WHAT IS BEING ASKED » Nothing but the pictures is dropped; write out all the remaining data below exactly.

- - -

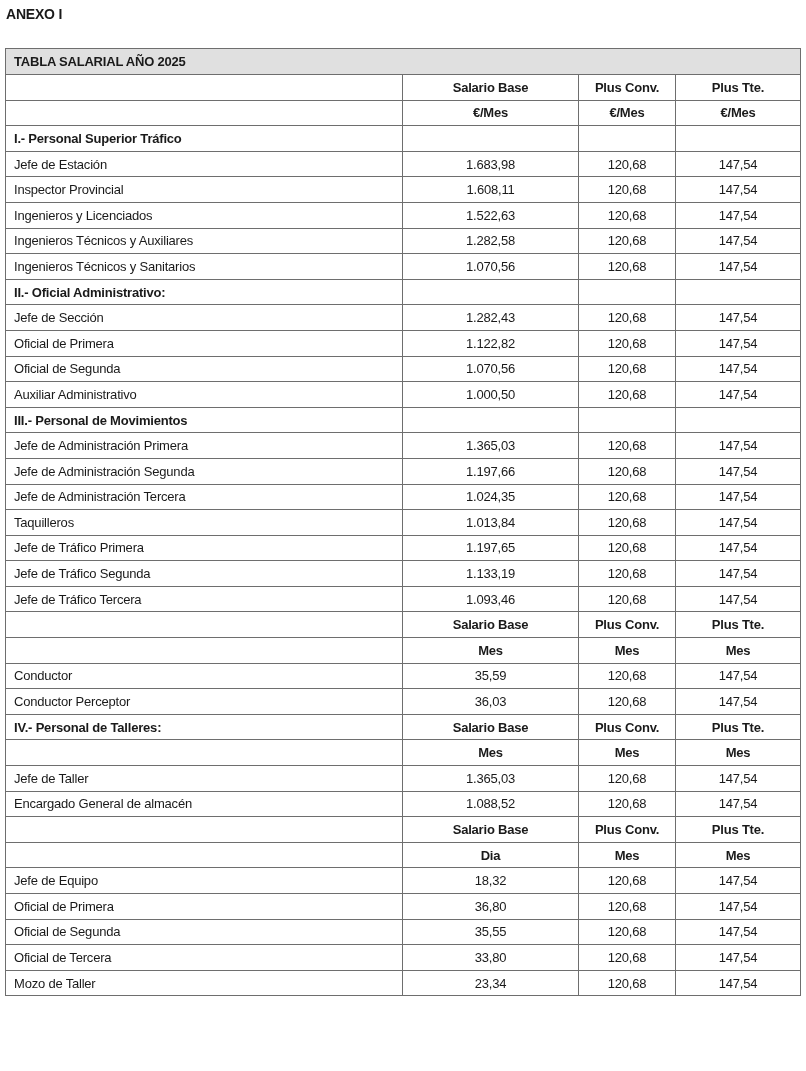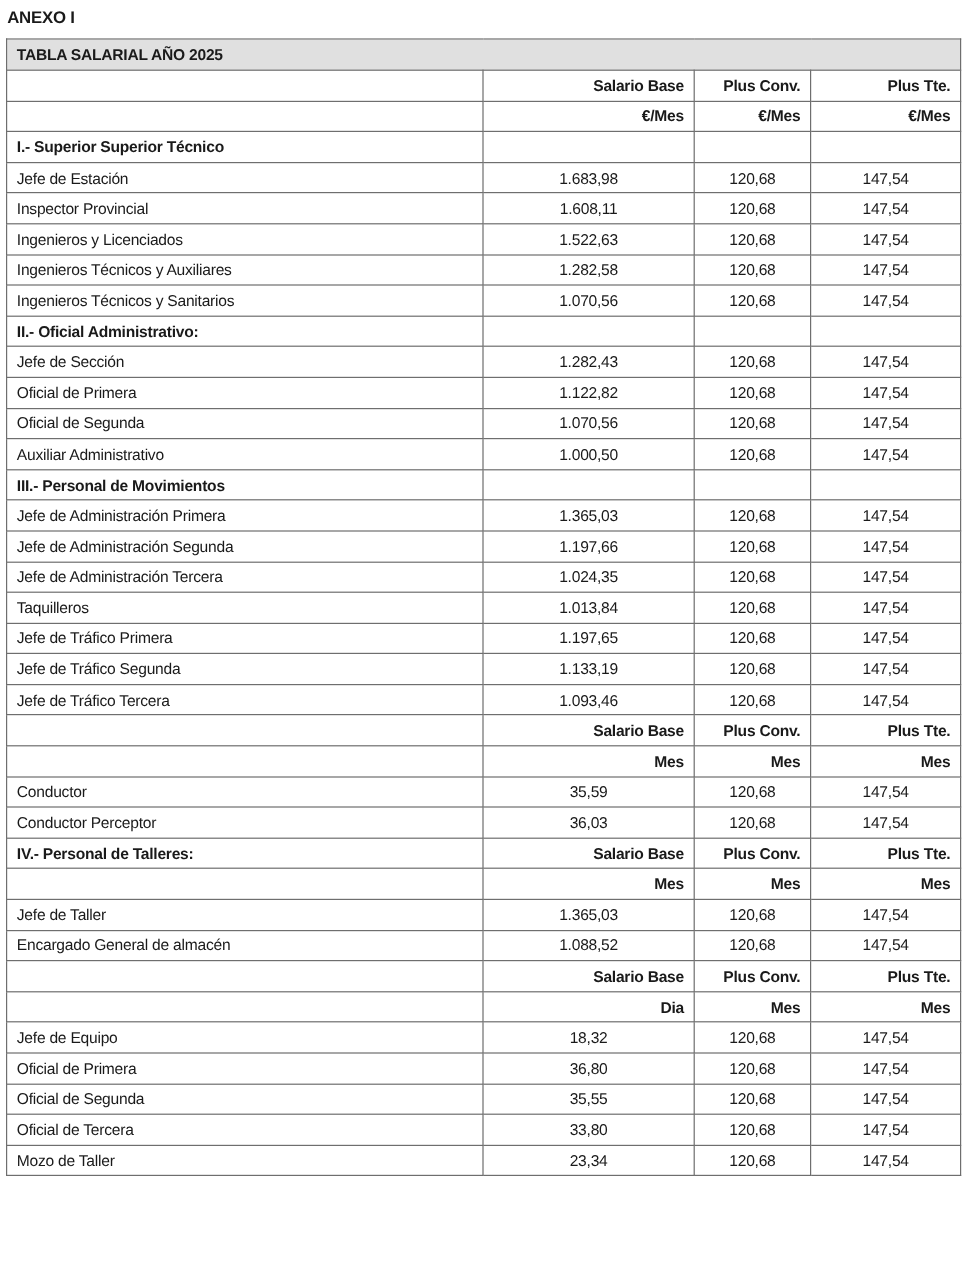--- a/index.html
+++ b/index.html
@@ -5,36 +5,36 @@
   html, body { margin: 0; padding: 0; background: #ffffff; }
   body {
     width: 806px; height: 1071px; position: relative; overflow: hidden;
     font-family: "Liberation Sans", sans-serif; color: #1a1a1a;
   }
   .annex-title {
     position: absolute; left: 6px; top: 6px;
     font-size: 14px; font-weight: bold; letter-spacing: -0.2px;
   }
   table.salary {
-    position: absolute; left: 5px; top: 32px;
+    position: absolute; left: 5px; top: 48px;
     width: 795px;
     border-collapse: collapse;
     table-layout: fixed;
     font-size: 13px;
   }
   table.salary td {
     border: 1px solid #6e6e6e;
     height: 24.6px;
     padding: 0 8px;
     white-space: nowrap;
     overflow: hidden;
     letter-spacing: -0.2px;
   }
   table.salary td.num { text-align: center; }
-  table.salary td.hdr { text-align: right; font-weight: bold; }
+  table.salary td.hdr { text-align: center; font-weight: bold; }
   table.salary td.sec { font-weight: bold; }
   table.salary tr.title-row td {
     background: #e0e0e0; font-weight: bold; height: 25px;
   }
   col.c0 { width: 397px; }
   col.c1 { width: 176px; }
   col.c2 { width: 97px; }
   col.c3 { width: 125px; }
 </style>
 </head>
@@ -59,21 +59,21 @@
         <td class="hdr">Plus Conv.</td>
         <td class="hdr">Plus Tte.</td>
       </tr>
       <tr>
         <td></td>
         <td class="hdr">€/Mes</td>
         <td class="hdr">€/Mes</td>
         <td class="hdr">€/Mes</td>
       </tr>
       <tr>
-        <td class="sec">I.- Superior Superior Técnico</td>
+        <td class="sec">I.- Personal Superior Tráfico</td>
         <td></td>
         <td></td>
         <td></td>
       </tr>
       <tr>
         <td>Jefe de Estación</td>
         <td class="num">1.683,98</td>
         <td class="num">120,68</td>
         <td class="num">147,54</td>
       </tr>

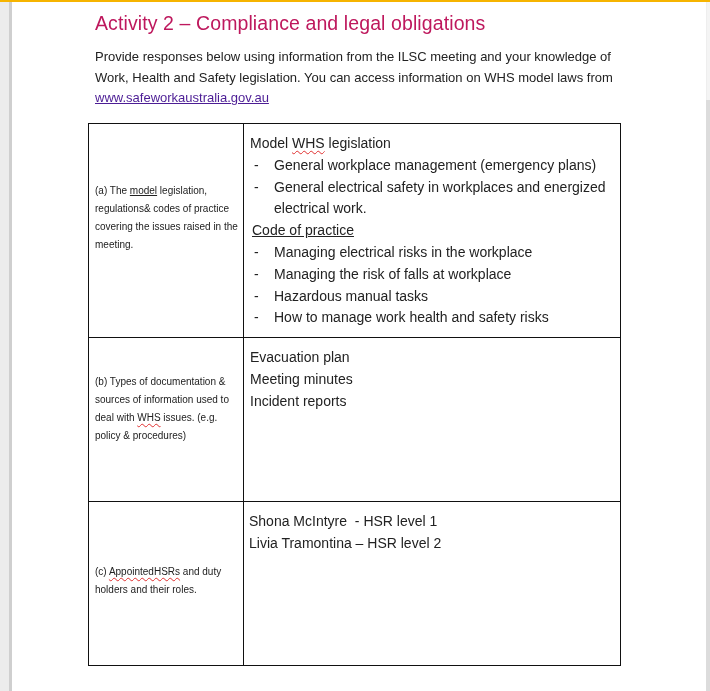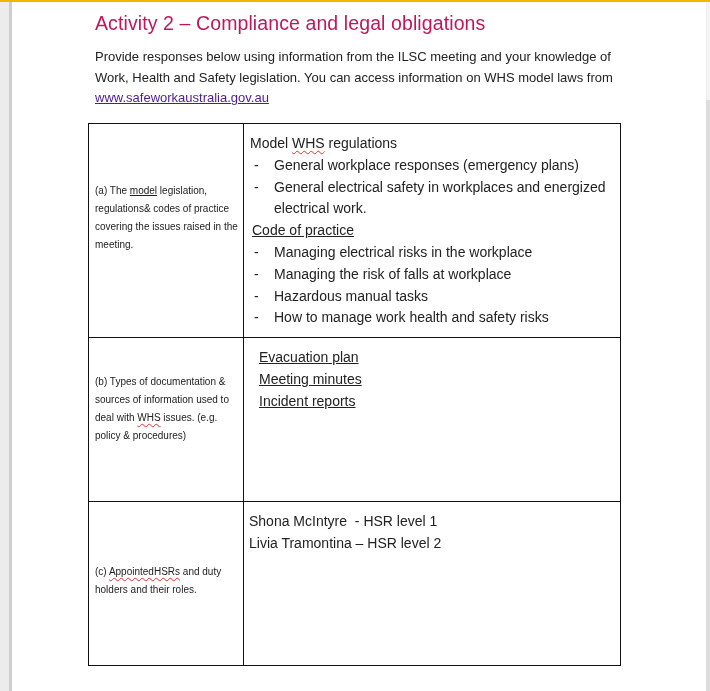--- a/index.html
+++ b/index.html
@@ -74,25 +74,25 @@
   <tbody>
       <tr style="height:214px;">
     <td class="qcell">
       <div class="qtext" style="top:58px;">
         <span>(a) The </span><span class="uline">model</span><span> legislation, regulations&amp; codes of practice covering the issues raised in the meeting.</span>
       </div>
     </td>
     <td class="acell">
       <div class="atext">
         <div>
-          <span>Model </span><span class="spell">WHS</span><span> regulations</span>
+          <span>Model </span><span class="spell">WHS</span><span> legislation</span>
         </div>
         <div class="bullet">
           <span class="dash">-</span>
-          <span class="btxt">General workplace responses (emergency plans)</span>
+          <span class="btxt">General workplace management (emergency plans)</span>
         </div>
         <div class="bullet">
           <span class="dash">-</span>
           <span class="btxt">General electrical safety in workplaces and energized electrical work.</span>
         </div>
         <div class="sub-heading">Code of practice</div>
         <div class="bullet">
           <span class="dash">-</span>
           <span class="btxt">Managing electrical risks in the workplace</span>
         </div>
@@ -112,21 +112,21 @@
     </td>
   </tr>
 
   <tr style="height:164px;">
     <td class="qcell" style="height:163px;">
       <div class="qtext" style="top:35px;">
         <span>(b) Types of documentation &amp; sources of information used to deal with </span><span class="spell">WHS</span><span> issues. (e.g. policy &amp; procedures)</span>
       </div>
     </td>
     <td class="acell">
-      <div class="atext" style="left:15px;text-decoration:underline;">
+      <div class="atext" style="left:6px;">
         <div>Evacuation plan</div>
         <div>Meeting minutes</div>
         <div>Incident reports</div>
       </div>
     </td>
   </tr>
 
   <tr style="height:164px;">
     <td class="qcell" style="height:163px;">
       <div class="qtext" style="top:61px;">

- - -

ANSWER SECTION »
--- a/index.html
+++ b/index.html
@@ -5,36 +5,36 @@
   html, body { margin: 0; padding: 0; background: #ffffff; }
   body {
     width: 806px; height: 1071px; position: relative; overflow: hidden;
     font-family: "Liberation Sans", sans-serif; color: #1a1a1a;
   }
   .annex-title {
     position: absolute; left: 6px; top: 6px;
     font-size: 14px; font-weight: bold; letter-spacing: -0.2px;
   }
   table.salary {
-    position: absolute; left: 5px; top: 32px;
+    position: absolute; left: 5px; top: 48px;
     width: 795px;
     border-collapse: collapse;
     table-layout: fixed;
     font-size: 13px;
   }
   table.salary td {
     border: 1px solid #6e6e6e;
     height: 24.6px;
     padding: 0 8px;
     white-space: nowrap;
     overflow: hidden;
     letter-spacing: -0.2px;
   }
   table.salary td.num { text-align: center; }
-  table.salary td.hdr { text-align: right; font-weight: bold; }
+  table.salary td.hdr { text-align: center; font-weight: bold; }
   table.salary td.sec { font-weight: bold; }
   table.salary tr.title-row td {
     background: #e0e0e0; font-weight: bold; height: 25px;
   }
   col.c0 { width: 397px; }
   col.c1 { width: 176px; }
   col.c2 { width: 97px; }
   col.c3 { width: 125px; }
 </style>
 </head>
@@ -59,21 +59,21 @@
         <td class="hdr">Plus Conv.</td>
         <td class="hdr">Plus Tte.</td>
       </tr>
       <tr>
         <td></td>
         <td class="hdr">€/Mes</td>
         <td class="hdr">€/Mes</td>
         <td class="hdr">€/Mes</td>
       </tr>
       <tr>
-        <td class="sec">I.- Superior Superior Técnico</td>
+        <td class="sec">I.- Personal Superior Tráfico</td>
         <td></td>
         <td></td>
         <td></td>
       </tr>
       <tr>
         <td>Jefe de Estación</td>
         <td class="num">1.683,98</td>
         <td class="num">120,68</td>
         <td class="num">147,54</td>
       </tr>

--- a/index.html
+++ b/index.html
@@ -74,25 +74,25 @@
   <tbody>
       <tr style="height:214px;">
     <td class="qcell">
       <div class="qtext" style="top:58px;">
         <span>(a) The </span><span class="uline">model</span><span> legislation, regulations&amp; codes of practice covering the issues raised in the meeting.</span>
       </div>
     </td>
     <td class="acell">
       <div class="atext">
         <div>
-          <span>Model </span><span class="spell">WHS</span><span> regulations</span>
+          <span>Model </span><span class="spell">WHS</span><span> legislation</span>
         </div>
         <div class="bullet">
           <span class="dash">-</span>
-          <span class="btxt">General workplace responses (emergency plans)</span>
+          <span class="btxt">General workplace management (emergency plans)</span>
         </div>
         <div class="bullet">
           <span class="dash">-</span>
           <span class="btxt">General electrical safety in workplaces and energized electrical work.</span>
         </div>
         <div class="sub-heading">Code of practice</div>
         <div class="bullet">
           <span class="dash">-</span>
           <span class="btxt">Managing electrical risks in the workplace</span>
         </div>
@@ -112,21 +112,21 @@
     </td>
   </tr>
 
   <tr style="height:164px;">
     <td class="qcell" style="height:163px;">
       <div class="qtext" style="top:35px;">
         <span>(b) Types of documentation &amp; sources of information used to deal with </span><span class="spell">WHS</span><span> issues. (e.g. policy &amp; procedures)</span>
       </div>
     </td>
     <td class="acell">
-      <div class="atext" style="left:15px;text-decoration:underline;">
+      <div class="atext" style="left:6px;">
         <div>Evacuation plan</div>
         <div>Meeting minutes</div>
         <div>Incident reports</div>
       </div>
     </td>
   </tr>
 
   <tr style="height:164px;">
     <td class="qcell" style="height:163px;">
       <div class="qtext" style="top:61px;">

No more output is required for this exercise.